What is the value of our findings? There are at least 3 important aspects of our results that add value. First, our results provide a rationale for conducting clinical trials to examine whether upregulating renoprotective purines reduces the burden of AKI in COVID-19 patients. Second, our results suggest an approach to optimize the design of such clinical trials. By using low urine levels of renoprotective purines as an inclusion criterion, clinical trials would be enriched in patients most likely to benefit from drugs that elevate renoprotective purines. Third, if clinical trials support the use of drugs that elevate renoprotective purines in COVID-19 patients, our results suggest that measurement of renoprotective purines in the urine could be used to guide therapy, an approach known as “precision medicine.”

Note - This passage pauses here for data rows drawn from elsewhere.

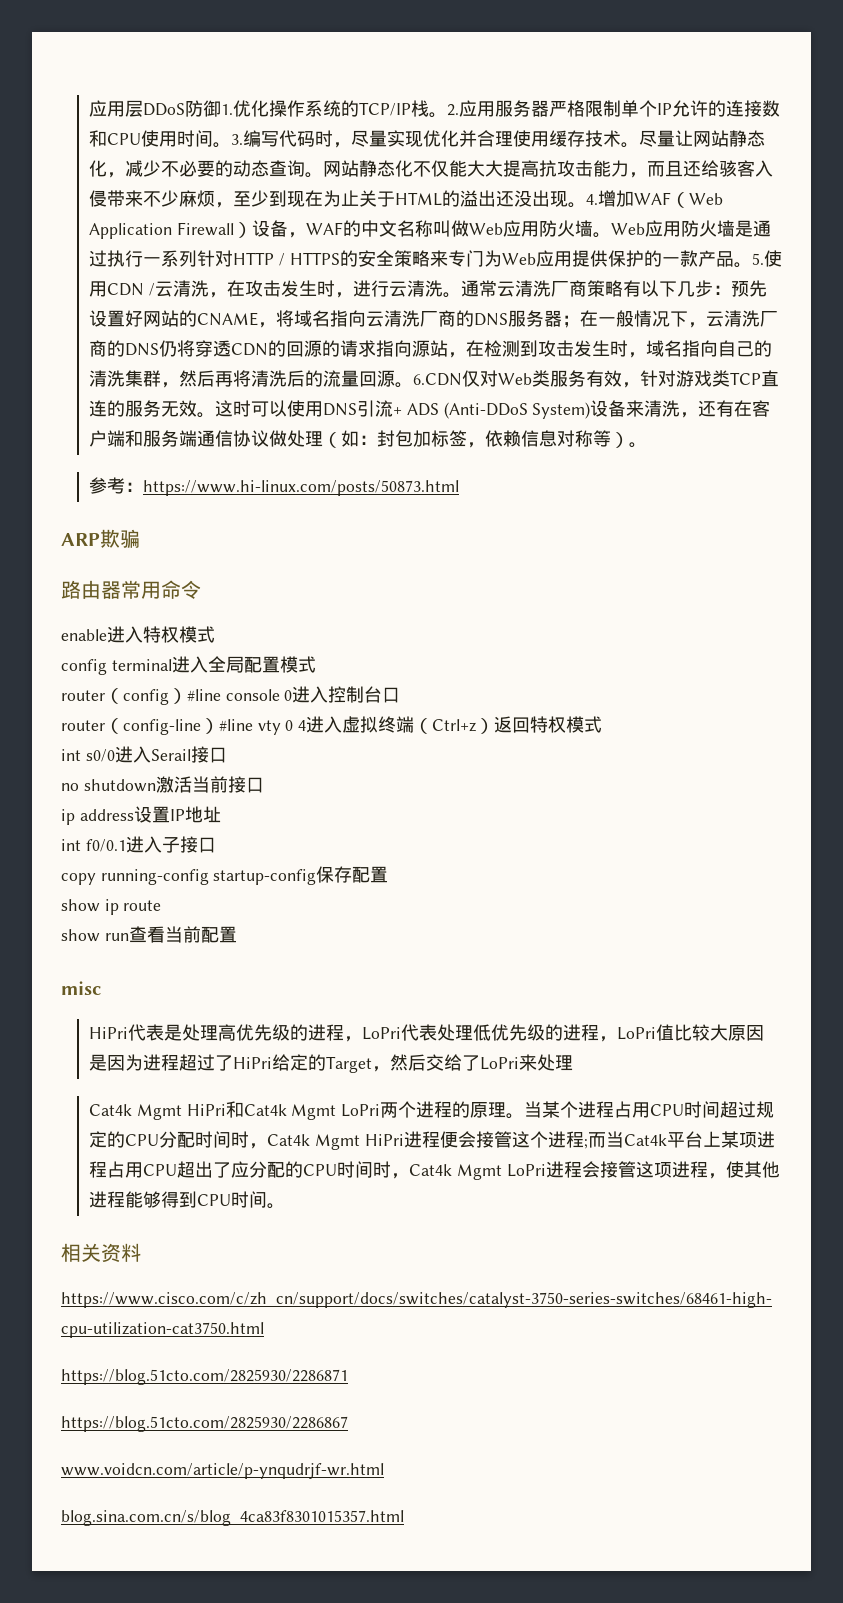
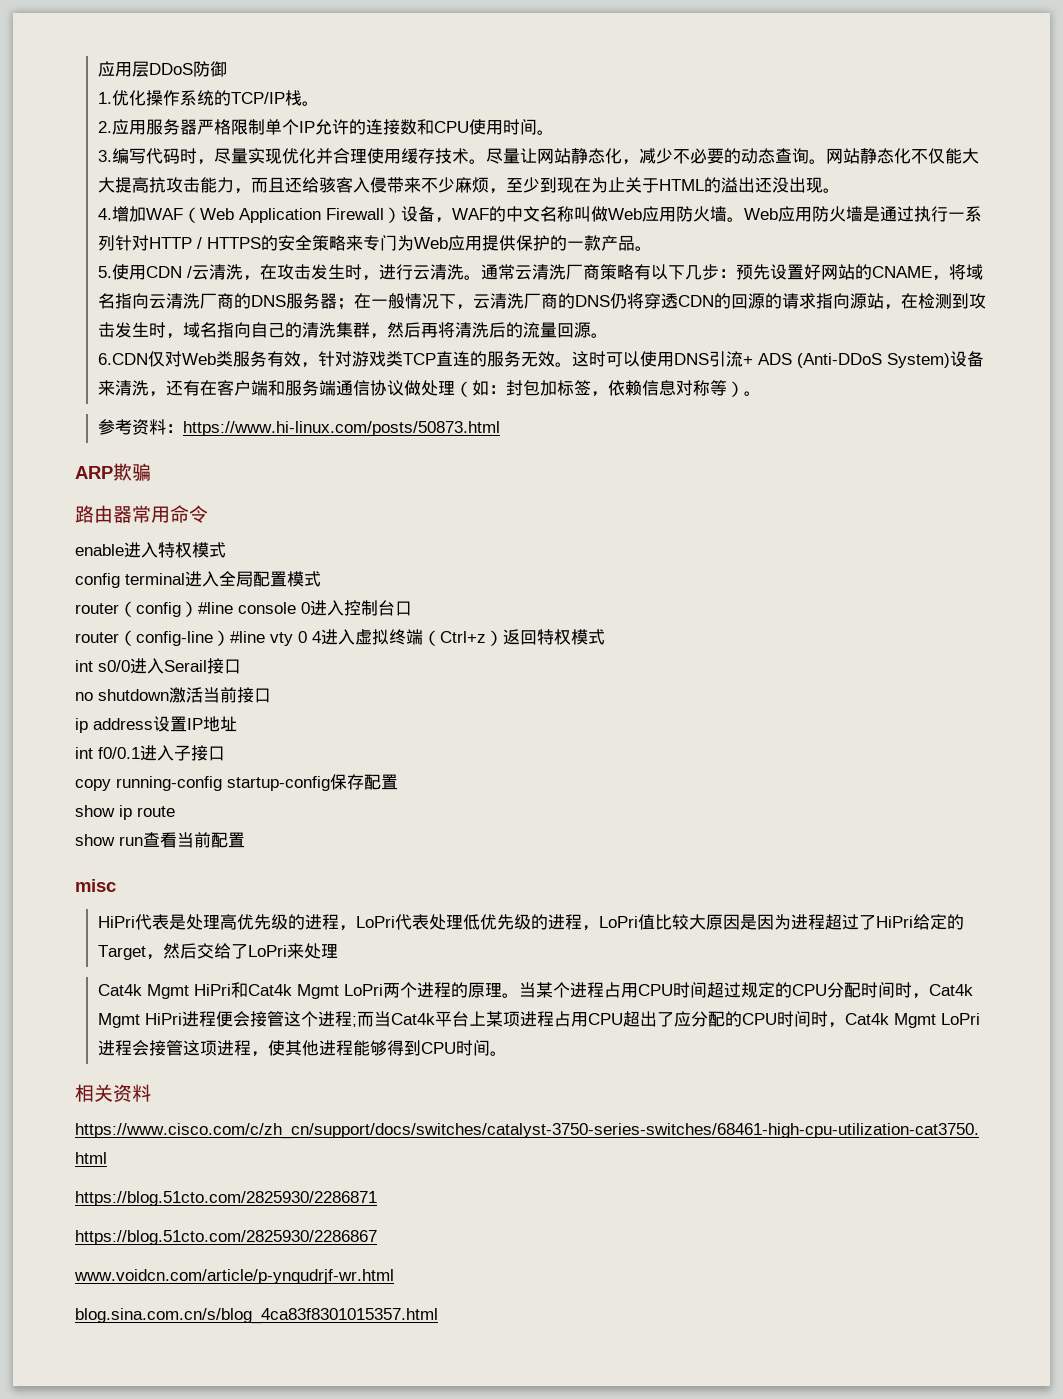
- 应用层DDoS防御1.优化操作系统的TCP/IP栈。2.应用服务器严格限制单个IP允许的连接数和CPU使用时间。3.编写代码时，尽量实现优化并合理使用缓存技术。
+ 应用层DDoS防御
+ 1.优化操作系统的TCP/IP栈。
+ 2.应用服务器严格限制单个IP允许的连接数和CPU使用时间。
+ 3.编写代码时，尽量实现优化并合理使用缓存技术。
- 网站静态化不仅能大大提高抗攻击能力，而且还给骇客入侵带来不少麻烦，至少到现在为止关于HTML的溢出还没出现。4.增加WAF（Web Application Firewall）设备，WAF的中文名称叫做Web应用防火墙。
+ 网站静态化不仅能大大提高抗攻击能力，而且还给骇客入侵带来不少麻烦，至少到现在为止关于HTML的溢出还没出现。
+ 4.增加WAF（Web Application Firewall）设备，WAF的中文名称叫做Web应用防火墙。
- Web应用防火墙是通过执行一系列针对HTTP / HTTPS的安全策略来专门为Web应用提供保护的一款产品。5.使用CDN /云清洗，在攻击发生时，进行云清洗。
+ Web应用防火墙是通过执行一系列针对HTTP / HTTPS的安全策略来专门为Web应用提供保护的一款产品。
+ 5.使用CDN /云清洗，在攻击发生时，进行云清洗。
- 在一般情况下，云清洗厂商的DNS仍将穿透CDN的回源的请求指向源站，在检测到攻击发生时，域名指向自己的清洗集群，然后再将清洗后的流量回源。6.CDN仅对Web类服务有效，针对游戏类TCP直连的服务无效。
+ 在一般情况下，云清洗厂商的DNS仍将穿透CDN的回源的请求指向源站，在检测到攻击发生时，域名指向自己的清洗集群，然后再将清洗后的流量回源。
+ 6.CDN仅对Web类服务有效，针对游戏类TCP直连的服务无效。
- 参考：https://www.hi-linux.com/posts/50873.html
+ 参考资料：https://www.hi-linux.com/posts/50873.html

Multiple organ failure (MOF) is common in severely ill COVID-19 patients. In our study, it seems that the severity of MOF (other than AKI) was similar in the AKI group versus the group without AKI (No AKI group). For example, 73.9% of the No AKI group versus 71.4% of the AKI group were in the ICU (P = 1). If MOF had been more severe/frequent in the AKI group, we would have anticipated that a higher percentage of the AKI group, compared to the No AKI group, would have been in the ICU. Also, if MOF had been more severe/frequent in the AKI group, we would have expected that a higher percentage of the AKI group, compared to the No AKI group, would have been on ECMO. However, none of the AKI patients were on ECMO, whereas 4 of 23 patients (17.3%) in the No AKI group were on ECMO (P = 0.12). This too would argue against higher levels of MOF in the AKI group. Finally, we believe the groups were fairly well matched with regard to MOF because the percentages of intubated patients in the two groups were similar and the groups were matched with regard to the WHO Ordinal Scale of Severity. Nonetheless, even though we could not detect a difference in MOF between the two groups, it is entirely possible that the AKI group did suffer from more damage to other organ systems. If so, the AKI group could also be considered a “MOF group.” In addition to the kidneys, it is known that adenosine, inosine and guanosine can protect other organ systems against damage43,57,58,59,60. Thus, our results may imply a deficiency of “organ protective” purines throughout the body. If so, drugs that elevate organ protective purines may offer multiple benefits to COVID-19 patients in addition to renal protection.

Our findings here, together with the findings of Correale et al., provide a sound rational for testing treatments that increase renoprotective purines in severely ill COVID-19 patients for protection against not only AKI but perhaps also MOF. The strong relationship between low levels of renoprotective purines in the urine and severity of AKI suggests that urine levels or urinary excretion rates of purines, particularly the sum of adenosine + inosine + guanosine, may provide a useful biomarker to guide patient selection in clinical trials to test the utility of appropriate purinergic therapies in COVID-19 patients.